Many dogs experience gastrointestinal and respiratory symptoms, such as:
• Conjunctivitis (discharge from the eye)
• Fever (usually present but unnoticed)
• Pneumonia (cough, labored breathing)
• Rhinitis (runny nose)
These symptoms are often exacerbated by secondary bacterial infections. Dogs almost always develop encephalomyelitis (an inflammation of the brain and spinal cord), the symptoms of which are variable and progressive. Most dogs that die from distemper, die from neurological complications such as the following:
• Ataxia (muscle incoordination)
• Hyperesthesia (increased sensitivity to sensory stimuli, such as pain or touch)
• Myoclonus (muscle twitching or spasm), which can become disabling
• Paresis (partial or incomplete paralysis)
• Progressive deterioration of mental abilities
• Progressive deterioration of motor skills
• Seizures that can affect any part of the body (One type of seizure that affects the head, and is unique to distemper, is sometimes referred to as a “chewing gum fit” because the dog appears to be chewing gum.)
Many dogs experience symptoms of the eye:
• Inflammation of the eye (either keratoconjunctivitis, inflammation of the cornea and conjunctiva, or chorioretinitis, inflammation of the choroid and retina)
• Lesions on the retina (the innermost layer of the eye)

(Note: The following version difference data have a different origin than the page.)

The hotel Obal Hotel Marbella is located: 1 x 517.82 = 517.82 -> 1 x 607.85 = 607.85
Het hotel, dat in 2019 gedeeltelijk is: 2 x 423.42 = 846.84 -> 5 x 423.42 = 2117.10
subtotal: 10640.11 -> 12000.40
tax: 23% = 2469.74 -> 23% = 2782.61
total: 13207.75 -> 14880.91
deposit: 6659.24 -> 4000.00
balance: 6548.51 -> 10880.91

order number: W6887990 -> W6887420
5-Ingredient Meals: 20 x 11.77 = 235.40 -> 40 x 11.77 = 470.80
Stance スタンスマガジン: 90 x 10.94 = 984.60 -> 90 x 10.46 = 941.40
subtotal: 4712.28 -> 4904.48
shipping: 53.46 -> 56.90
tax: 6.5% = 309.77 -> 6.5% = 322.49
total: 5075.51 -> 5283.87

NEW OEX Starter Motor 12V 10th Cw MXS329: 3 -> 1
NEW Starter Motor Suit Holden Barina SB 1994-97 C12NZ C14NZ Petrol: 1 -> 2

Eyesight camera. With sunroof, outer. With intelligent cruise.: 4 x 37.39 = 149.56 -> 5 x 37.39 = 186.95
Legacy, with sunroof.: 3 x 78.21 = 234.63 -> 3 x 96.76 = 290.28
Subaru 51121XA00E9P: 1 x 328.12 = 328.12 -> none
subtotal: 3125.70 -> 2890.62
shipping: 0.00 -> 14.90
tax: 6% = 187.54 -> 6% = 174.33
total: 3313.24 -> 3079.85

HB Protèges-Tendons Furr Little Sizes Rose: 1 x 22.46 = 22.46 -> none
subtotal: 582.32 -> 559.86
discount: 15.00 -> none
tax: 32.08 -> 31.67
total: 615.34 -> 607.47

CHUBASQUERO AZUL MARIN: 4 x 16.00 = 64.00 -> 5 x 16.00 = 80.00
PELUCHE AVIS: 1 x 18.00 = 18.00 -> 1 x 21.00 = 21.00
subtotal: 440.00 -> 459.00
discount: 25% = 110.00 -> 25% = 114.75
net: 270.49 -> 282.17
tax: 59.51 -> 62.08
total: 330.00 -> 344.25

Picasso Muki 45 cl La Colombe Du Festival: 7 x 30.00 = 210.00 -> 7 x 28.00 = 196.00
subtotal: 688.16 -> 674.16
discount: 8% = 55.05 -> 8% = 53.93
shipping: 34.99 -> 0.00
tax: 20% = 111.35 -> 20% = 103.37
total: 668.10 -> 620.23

• Optic neuritis (inflammation of the optic nerve which leads to blindness)
Two relatively minor conditions that often become chronic, even in dogs that recover are:
• Enamel hypoplasia (unenameled teeth that erode quickly in puppies whose permanent teeth haven’t erupted yet - the virus kills all the cells that make teeth enamel)
• Hyperkeratosis (hardening of the foot pads and nose)
In utero infection of fetuses is rare, but can happen. This can lead to spontaneous abortion, persistent infection in newborn puppies, or the birth of normal looking puppies that rapidly develop symptoms and die within 4 to 6 weeks.